● **Try it**
Give back each entry exactly as written, apart from the pictures.

Stored items from a collection:
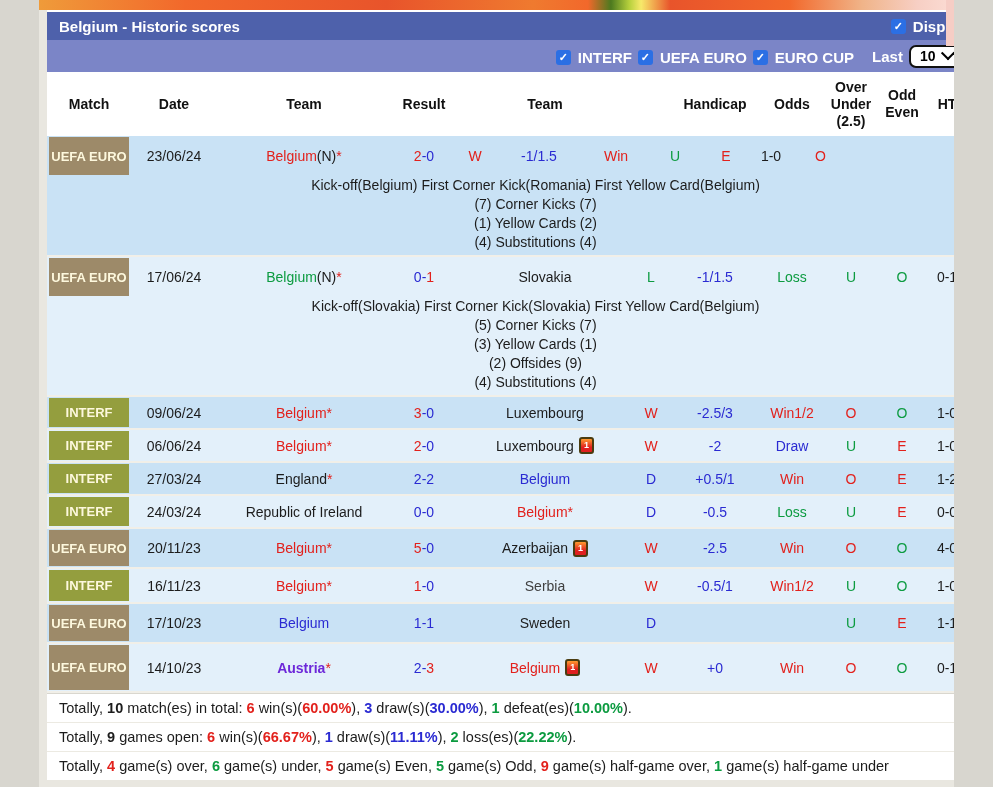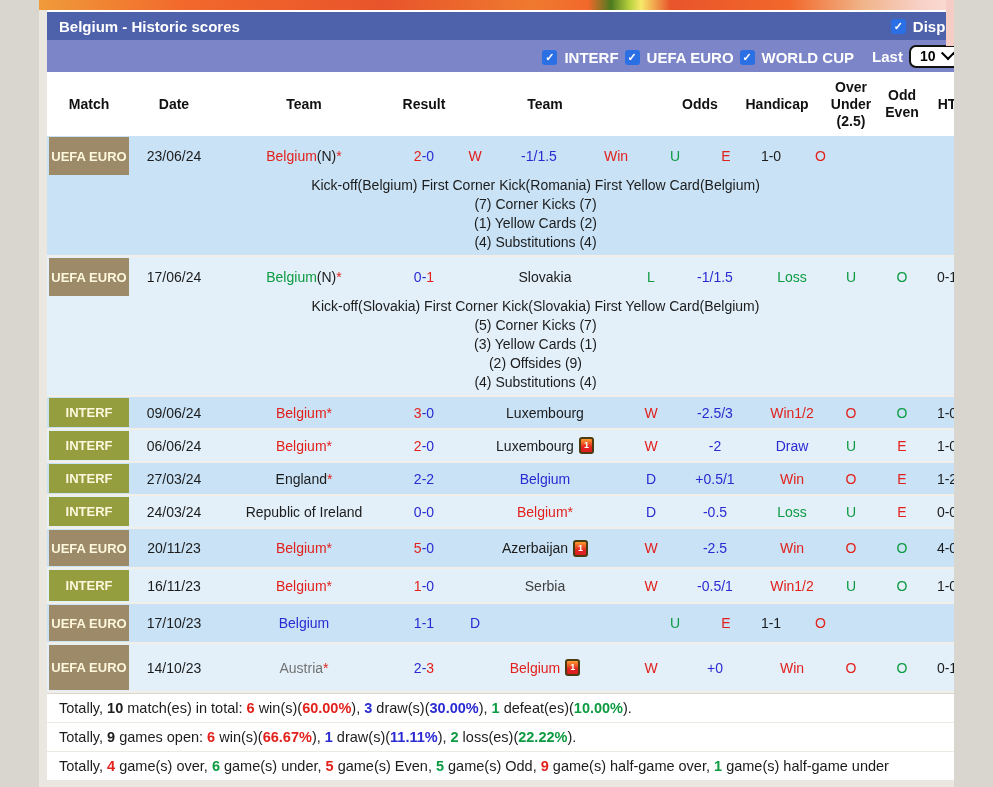--- a/index.html
+++ b/index.html
@@ -77,7 +77,7 @@
             <span>UEFA EURO</span>
           </span><span class="fgroup">
             <span class="cb"></span>
-            <span>WORLD CUP</span>
+            <span>EURO CUP</span>
           </span></span>
       <span class="last-group">
         <span>Last</span>

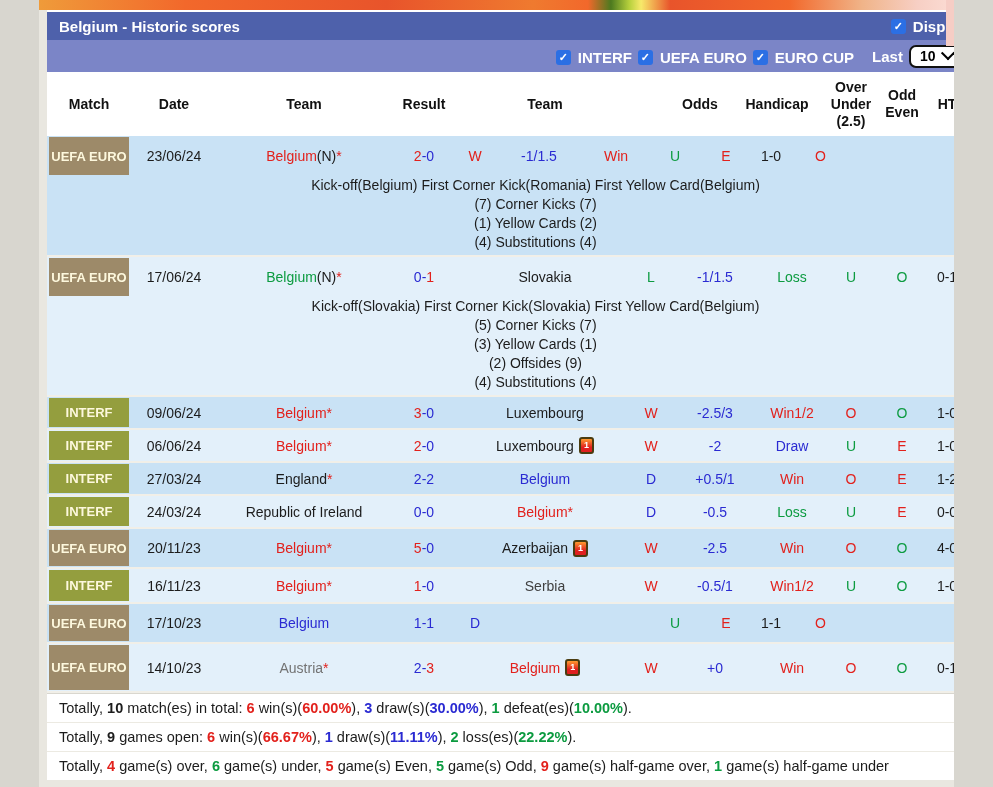--- a/index.html
+++ b/index.html
@@ -95,8 +95,8 @@
         <div class="hcell c3">Result</div>
         <div class="hcell c4">Team</div>
         <div class="hcell c5"></div>
+        <div class="hcell c6">Handicap</div>
         <div class="hcell c7">Odds</div>
-        <div class="hcell c6">Handicap</div>
         <div class="hcell c8">Over
 Under
 (2.5)</div>

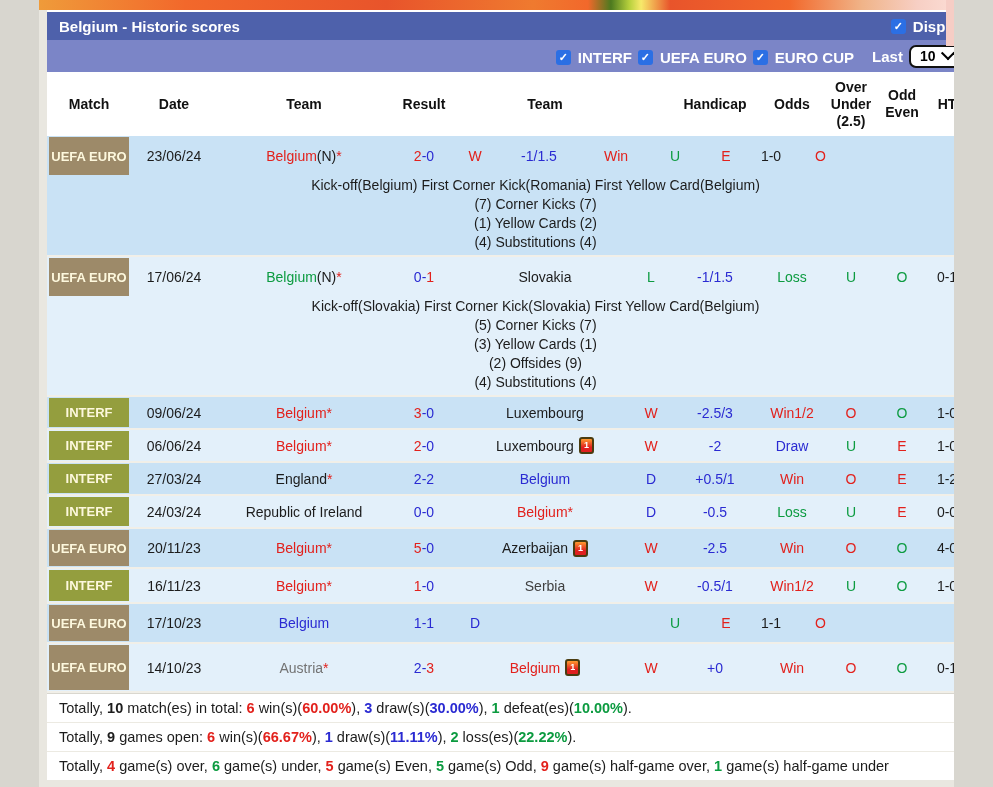--- a/index.html
+++ b/index.html
@@ -464,6 +464,9 @@
               <span style="color: rgb(42, 42, 210);">-</span>
               <span style="color: rgb(42, 42, 210);">1</span>
             </div>
+            <div class="cell c4">
+              <span style="color: rgb(28, 28, 28);">Sweden</span>
+            </div>
             <div class="cell c5">
               <span style="color: rgb(42, 42, 210);">D</span>
             </div>

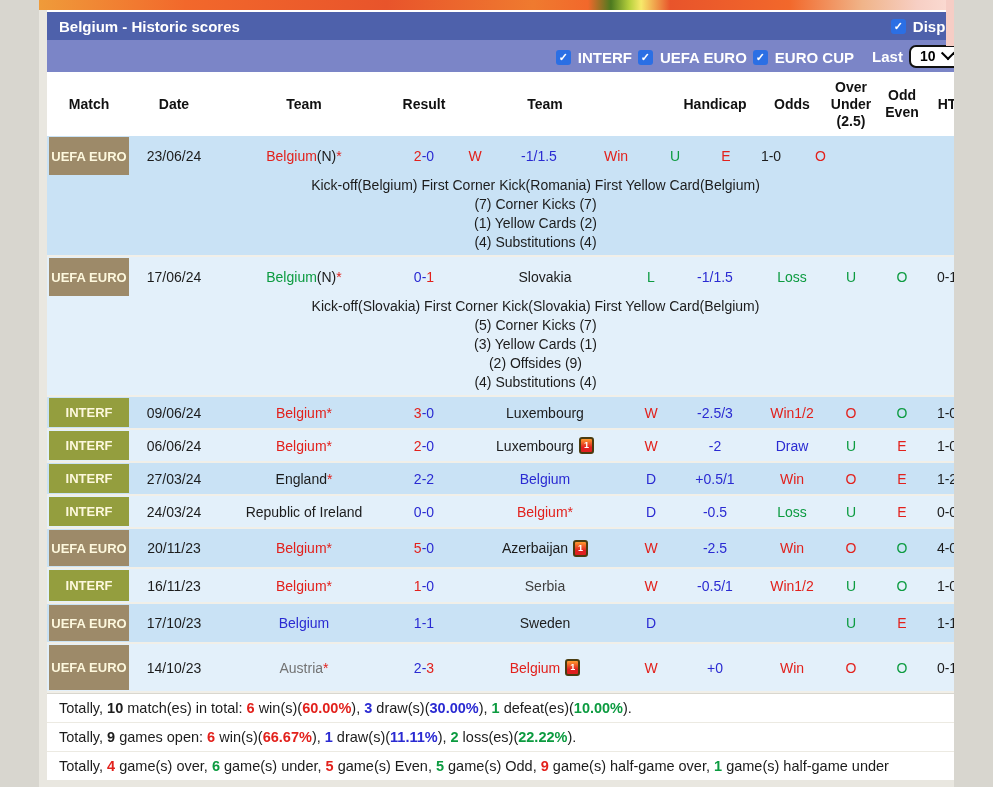--- a/index.html
+++ b/index.html
@@ -497,7 +497,7 @@
             </div>
             <div class="cell c1">14/10/23</div>
             <div class="cell c2">
-              <span style="color: #737373;">Austria</span>
+              <span style="color: #6d28d9; font-weight: bold;">Austria</span>
               <span style="color: rgb(226, 33, 28);">*</span>
             </div>
             <div class="cell c3">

● **Answer section**
--- a/index.html
+++ b/index.html
@@ -77,7 +77,7 @@
             <span>UEFA EURO</span>
           </span><span class="fgroup">
             <span class="cb"></span>
-            <span>WORLD CUP</span>
+            <span>EURO CUP</span>
           </span></span>
       <span class="last-group">
         <span>Last</span>

--- a/index.html
+++ b/index.html
@@ -95,8 +95,8 @@
         <div class="hcell c3">Result</div>
         <div class="hcell c4">Team</div>
         <div class="hcell c5"></div>
+        <div class="hcell c6">Handicap</div>
         <div class="hcell c7">Odds</div>
-        <div class="hcell c6">Handicap</div>
         <div class="hcell c8">Over
 Under
 (2.5)</div>

--- a/index.html
+++ b/index.html
@@ -464,6 +464,9 @@
               <span style="color: rgb(42, 42, 210);">-</span>
               <span style="color: rgb(42, 42, 210);">1</span>
             </div>
+            <div class="cell c4">
+              <span style="color: rgb(28, 28, 28);">Sweden</span>
+            </div>
             <div class="cell c5">
               <span style="color: rgb(42, 42, 210);">D</span>
             </div>

--- a/index.html
+++ b/index.html
@@ -497,7 +497,7 @@
             </div>
             <div class="cell c1">14/10/23</div>
             <div class="cell c2">
-              <span style="color: #737373;">Austria</span>
+              <span style="color: #6d28d9; font-weight: bold;">Austria</span>
               <span style="color: rgb(226, 33, 28);">*</span>
             </div>
             <div class="cell c3">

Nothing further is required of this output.